Without causing a huge amount of fuss or making the headlines too much, it would appear that the electric car has begun to gain ground and acceptance in the UK, as well as elsewhere around the world. According to Ecotricity, who are the company that has been responsible for the installation of a network of charging stations along Britain’s motorways, we are now seeing the emergence of an electric car ‘revolution’.
Data from the Society of Motor Manufacturers and Traders (SMMT) has suggested that electric car sales have now amassed more than 10,000 units in the UK. In addition to the government incentives that have been able to cut ownership costs, one key development has been a nationwide roll-out of superfast chargers at motorway service stations.
Ecotricity have said that they have installed around 170 chargers over the past year, which covers 90 per cent of the motorway network and allows electric car owners to charge their vehicles battery by 80 per cent in just 20-30 minutes. That level of charge can allow this type of motor to travel an extra 150 plus miles.
After just 4,000 cars had used these chargers between October and December last year, in the three months to the end of June 2014, the number had jumped to an impressive 15,000.
Dale Vince, the founder and chief executive of Ecotricity said, “In the past 12 months we’ve gone from 8 hours to charge a car to 20 minutes. All of this point’s to a coming revolution in how we get around, they are super cheap to run, totally clean especially if you run them on renewable energy, they just are the future of personal transport.”
Another important reason to this apparent success for greener cars is that customers who are currently able to plug in at these stations are getting their volts for free. If this is the future of motoring, it is no surprise that other companies are keen to get in on the act, such as Tesla, the brainchild of Elon Musk, who also brought the world PayPal and SpaceX. Although Tesla has started at the high end of the market with its current models, Musk eventually wants to manufacture a mass market of electric vehicles.
Incorporated in that plan is for Tesla to manufacture its own batteries by 2020, which will be done in a factory that will be powered using solar energy and wind power. Although there are currently only four Tesla superchargers in the UK, the company plans to roll-out many more by the end of 2015.
A spokesperson for Tesla said, “Superchargers give 170 miles of charge in just 30 minutes, just enough time to stop and have a coffee and be ready to go again. By the end of 2015, we will have UK and Ireland route coverage and also numerous convenience supercharging locations in London.”
However, Tesla has set its sights wider and not solely on just the UK as they plan to expand their network of chargers in other countries, including China, who it is said are ready to invest $16billion in a national network of chargers, which they hope will combat ‘range anxiety’ amongst its customers.
Although the growth of greener cars across the globe has increased recently, the acceleration has sometimes been a little bit too quick for some areas. Norway has embraced the concept of electric cars more than anyone else and has three times the number of electric cars on the road compared to the UK. This is despite having a population of just five million people and per capita, the Norwegians actually have more green cars than any other country in the world.
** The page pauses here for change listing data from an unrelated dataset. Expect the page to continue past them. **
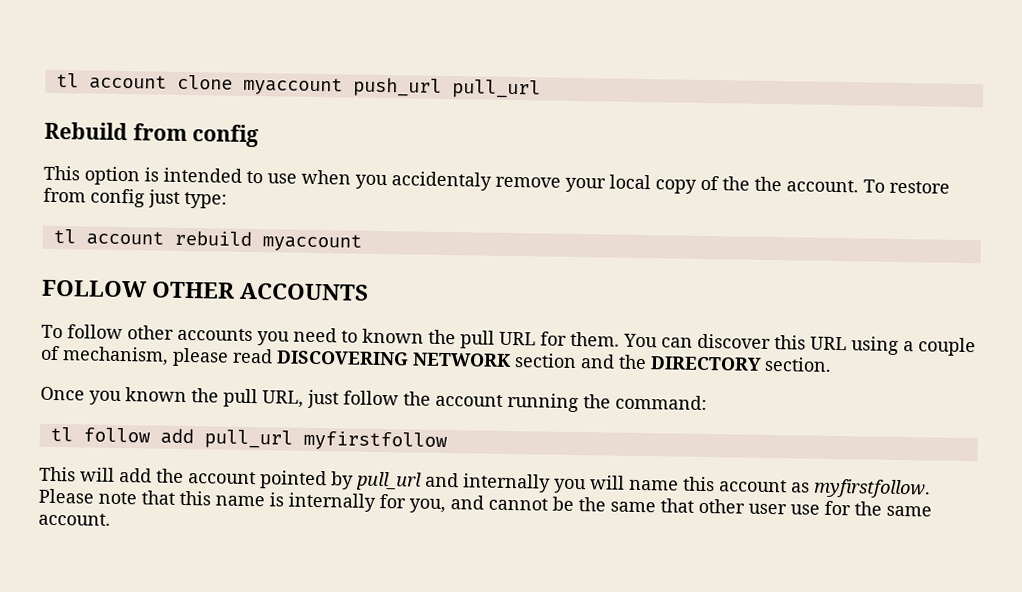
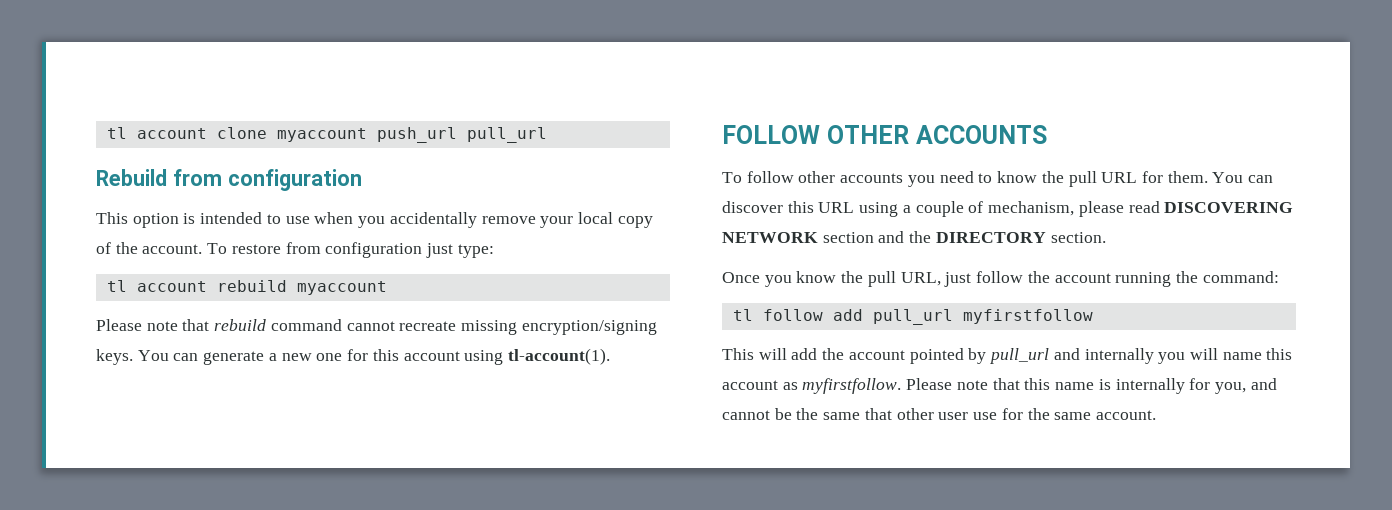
- Rebuild from config
+ Rebuild from configuration
- This option is intended to use when you accidentaly remove your local copy of the the account.
+ This option is intended to use when you accidentally remove your local copy of the account.
- To restore from config just type:
+ To restore from configuration just type:
+ Please note that rebuild command cannot recreate missing encryption/signing keys. You can generate a new one for this account using tl-account(1).
- To follow other accounts you need to known the pull URL for them.
+ To follow other accounts you need to know the pull URL for them.
- Once you known the pull URL, just follow the account running the command:
+ Once you know the pull URL, just follow the account running the command:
In Norway, electric cars currently account for 13 per cent of their sales since March 2014, with the Nissan Leaf becoming the country’s highest selling car in just one month. The question has to be, ‘what is driving the surge of popularity for plug-in cars in Scandinavia?
Norway is known to be a country that has a high level of environmental awareness. However, when it comes to pure economics, value for money is the main reason electric cars are proving so popular. They are exempt from VAT and sales tax, which means that a new, battery powered vehicle, will cost about half the price of the petrol-powered equivalent.
The transition to greener cars has been so successful that they are now filling the highways of Norway and causing congestion in the country’s bus lanes, which drivers of these green cars have the right to use. The Norwegian government has decided to quickly re-think the policy, which has cost them an incredible 500 million euros so far.
Despite there being a boom in Norway and evidence of more rapid growth in the UK, it seems that not every country is so happy to embrace the electric car revolution. Although the Germans can boast some fairly solid green credentials when it comes to wind power and solar energy, they are falling quite badly behind its European neighbours with green vehicles.
In 2009, Chancellor Merkel set a target for Germany to have one million electric cars on its roads by 2020. Yet there seems to be a lack of innovation from German manufacturers coupled with no incentive from the government, which has helped to stall the initiative.
According to Ferdinand Dudenhoeffer from Duisburg-Essen University, he said the Chancellor’s target was now unachievable when speaking to the wire agencies. He said, “Chancellor Merkel might have just as easily said that we would have 100,000 cars driving on the moon by 2020.